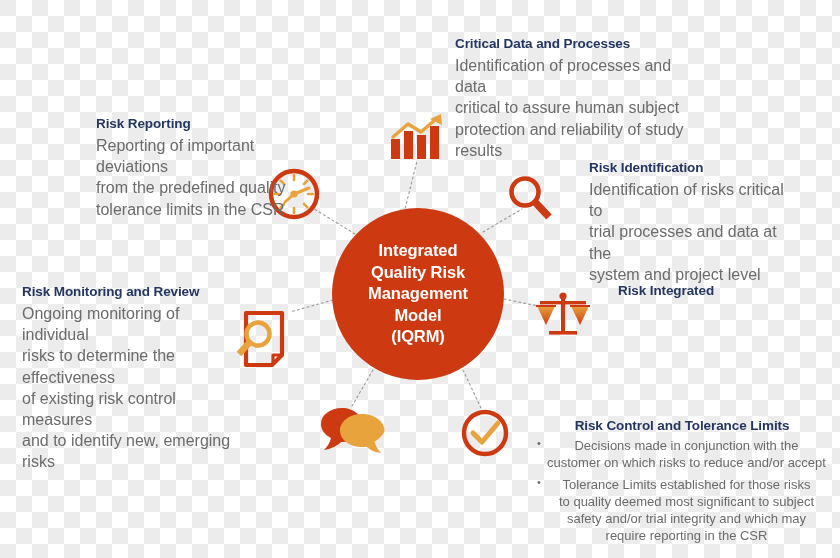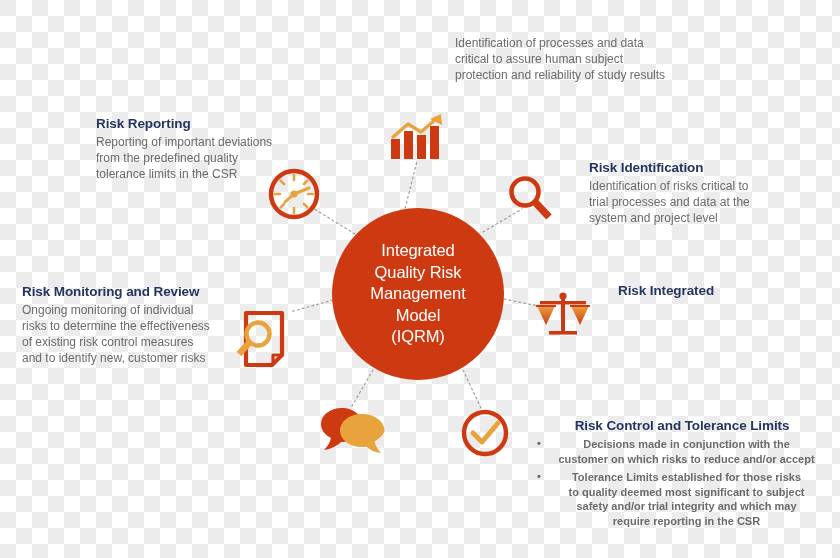--- a/index.html
+++ b/index.html
@@ -36,59 +36,58 @@
     height: 172px;
     border-radius: 50%;
     background: #cd3a12;
     display: flex;
     align-items: center;
     justify-content: center;
     text-align: center;
   }
   .hub-text {
     color: #ffffff;
-    font-weight: normal;
+    font-weight: bold;
     font-size: 16.5px;
     line-height: 1.30;
     letter-spacing: -0.1px;
     padding: 0 8px;
     white-space: pre-line;
   }
 
   
   .block { position: absolute; }
   .block h3 {
     margin: 0 0 3px 0;
     font-size: 13.5px;
     font-weight: bold;
     color: #24355f;
     letter-spacing: -0.1px;
     line-height: 1.2;
   }
   .block p {
     margin: 0;
-    font-size: 12px;
+    font-size: 16px;
     line-height: 1.32;
     color: #6b6b6b;
     white-space: pre-line;
   }
   .block ul {
     margin: 2px 0 0 0;
     padding: 0;
     list-style: none;
   }
   .block li {
     position: relative;
     padding-left: 9px;
     margin-bottom: 4px;
-    font-size: 11px;
+    font-size: 13px;
     line-height: 1.32;
     color: #6b6b6b;
     white-space: pre-line;
-    font-weight: bold;
   }
   .block li:before {
     content: "\2022";
     position: absolute;
     left: 0;
     top: -1px;
     color: #6b6b6b;
     font-size: 11px;
   }
 
@@ -205,20 +204,21 @@
 
   <svg class="icon i-bubbles" viewBox="0 0 66 48" xmlns="http://www.w3.org/2000/svg">
     <path d="M22 2 C10 2 1 9 1 18 C1 24 5 29 11 32 C10 37 7 41 4 44 C11 43 17 40 21 36
              C21.7 36 22 36 22 36 C34 36 43 29 43 20.5 C43 10 34 2 22 2 Z" fill="#cd3a12"></path>
     <path d="M42 8 C29.5 8 20 15.5 20 24.5 C20 33.5 29.5 41 42 41 C43.5 41 45 41 46.5 40.7
              C50 44 55 46.5 61 47 C58 44 55.5 40 54.5 35.5 C60.5 32.5 64.5 27 64.5 24.5
              C64.5 15.5 54.5 8 42 8 Z" fill="#e8a33d"></path>
   </svg>
 
   <div class="block b-critical">
+    <h3>Critical Data and Processes</h3>
     <p>Identification of processes and data
 critical to assure human subject
 protection and reliability of study results</p>
   </div>
 
   <div class="block b-reporting">
     <h3>Risk Reporting</h3>
     <p>Reporting of important deviations
 from the predefined quality
 tolerance limits in the CSR</p>
@@ -229,21 +229,21 @@
     <p>Identification of risks critical to
 trial processes and data at the
 system and project level</p>
   </div>
 
   <div class="block b-monitoring">
     <h3>Risk Monitoring and Review</h3>
     <p>Ongoing monitoring of individual
 risks to determine the effectiveness
 of existing risk control measures
-and to identify new, customer risks</p>
+and to identify new, emerging risks</p>
   </div>
 
   <div class="block b-evaluation">
     <h3>Risk Integrated</h3>
   </div>
 
 
   <div class="block b-control">
     <h3>Risk Control and Tolerance Limits</h3>
     <ul>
-----
◆ Assigned task
Each entry above must be restated word for word; the pictures stay out of the copy.

◆ Task solution
--- a/index.html
+++ b/index.html
@@ -36,59 +36,58 @@
     height: 172px;
     border-radius: 50%;
     background: #cd3a12;
     display: flex;
     align-items: center;
     justify-content: center;
     text-align: center;
   }
   .hub-text {
     color: #ffffff;
-    font-weight: normal;
+    font-weight: bold;
     font-size: 16.5px;
     line-height: 1.30;
     letter-spacing: -0.1px;
     padding: 0 8px;
     white-space: pre-line;
   }
 
   
   .block { position: absolute; }
   .block h3 {
     margin: 0 0 3px 0;
     font-size: 13.5px;
     font-weight: bold;
     color: #24355f;
     letter-spacing: -0.1px;
     line-height: 1.2;
   }
   .block p {
     margin: 0;
-    font-size: 12px;
+    font-size: 16px;
     line-height: 1.32;
     color: #6b6b6b;
     white-space: pre-line;
   }
   .block ul {
     margin: 2px 0 0 0;
     padding: 0;
     list-style: none;
   }
   .block li {
     position: relative;
     padding-left: 9px;
     margin-bottom: 4px;
-    font-size: 11px;
+    font-size: 13px;
     line-height: 1.32;
     color: #6b6b6b;
     white-space: pre-line;
-    font-weight: bold;
   }
   .block li:before {
     content: "\2022";
     position: absolute;
     left: 0;
     top: -1px;
     color: #6b6b6b;
     font-size: 11px;
   }
 
@@ -205,20 +204,21 @@
 
   <svg class="icon i-bubbles" viewBox="0 0 66 48" xmlns="http://www.w3.org/2000/svg">
     <path d="M22 2 C10 2 1 9 1 18 C1 24 5 29 11 32 C10 37 7 41 4 44 C11 43 17 40 21 36
              C21.7 36 22 36 22 36 C34 36 43 29 43 20.5 C43 10 34 2 22 2 Z" fill="#cd3a12"></path>
     <path d="M42 8 C29.5 8 20 15.5 20 24.5 C20 33.5 29.5 41 42 41 C43.5 41 45 41 46.5 40.7
              C50 44 55 46.5 61 47 C58 44 55.5 40 54.5 35.5 C60.5 32.5 64.5 27 64.5 24.5
              C64.5 15.5 54.5 8 42 8 Z" fill="#e8a33d"></path>
   </svg>
 
   <div class="block b-critical">
+    <h3>Critical Data and Processes</h3>
     <p>Identification of processes and data
 critical to assure human subject
 protection and reliability of study results</p>
   </div>
 
   <div class="block b-reporting">
     <h3>Risk Reporting</h3>
     <p>Reporting of important deviations
 from the predefined quality
 tolerance limits in the CSR</p>
@@ -229,21 +229,21 @@
     <p>Identification of risks critical to
 trial processes and data at the
 system and project level</p>
   </div>
 
   <div class="block b-monitoring">
     <h3>Risk Monitoring and Review</h3>
     <p>Ongoing monitoring of individual
 risks to determine the effectiveness
 of existing risk control measures
-and to identify new, customer risks</p>
+and to identify new, emerging risks</p>
   </div>
 
   <div class="block b-evaluation">
     <h3>Risk Integrated</h3>
   </div>
 
 
   <div class="block b-control">
     <h3>Risk Control and Tolerance Limits</h3>
     <ul>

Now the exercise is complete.